- _STORED DATA_
■ ■ ■ ■

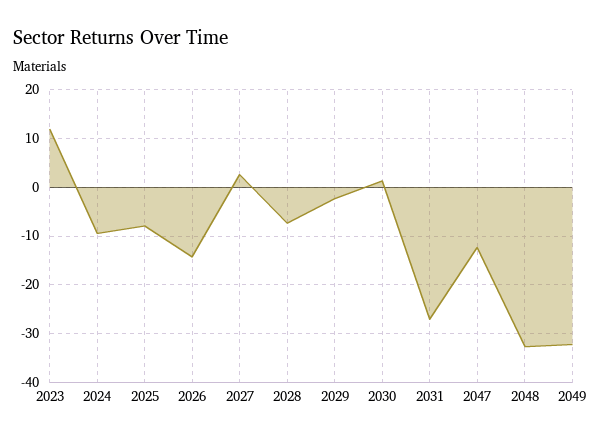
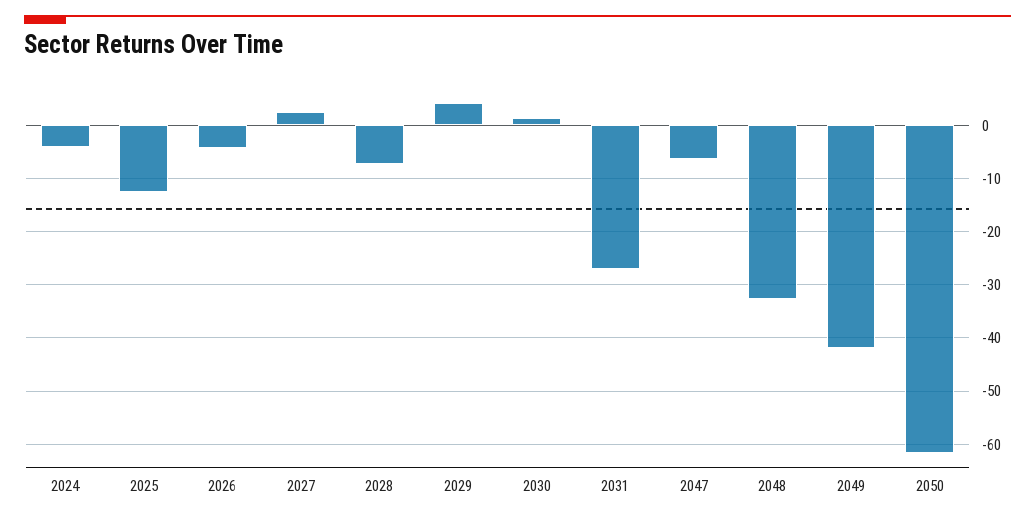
2023: 12 -> none
2024: -10 -> -4
2025: -8 -> -12
2026: -14 -> -4
2029: -2 -> 4
2047: -12 -> -6
2049: -32 -> -42
2050: none -> -62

■ ■ ■ ■

- _WHAT YOU SHOULD DO_
Copy the lines from the one with "2024: -10 -> -4" through the last line of the material above, exactly as they are and with no others.

- _ANSWER BOX_
2024: -10 -> -4
2025: -8 -> -12
2026: -14 -> -4
2029: -2 -> 4
2047: -12 -> -6
2049: -32 -> -42
2050: none -> -62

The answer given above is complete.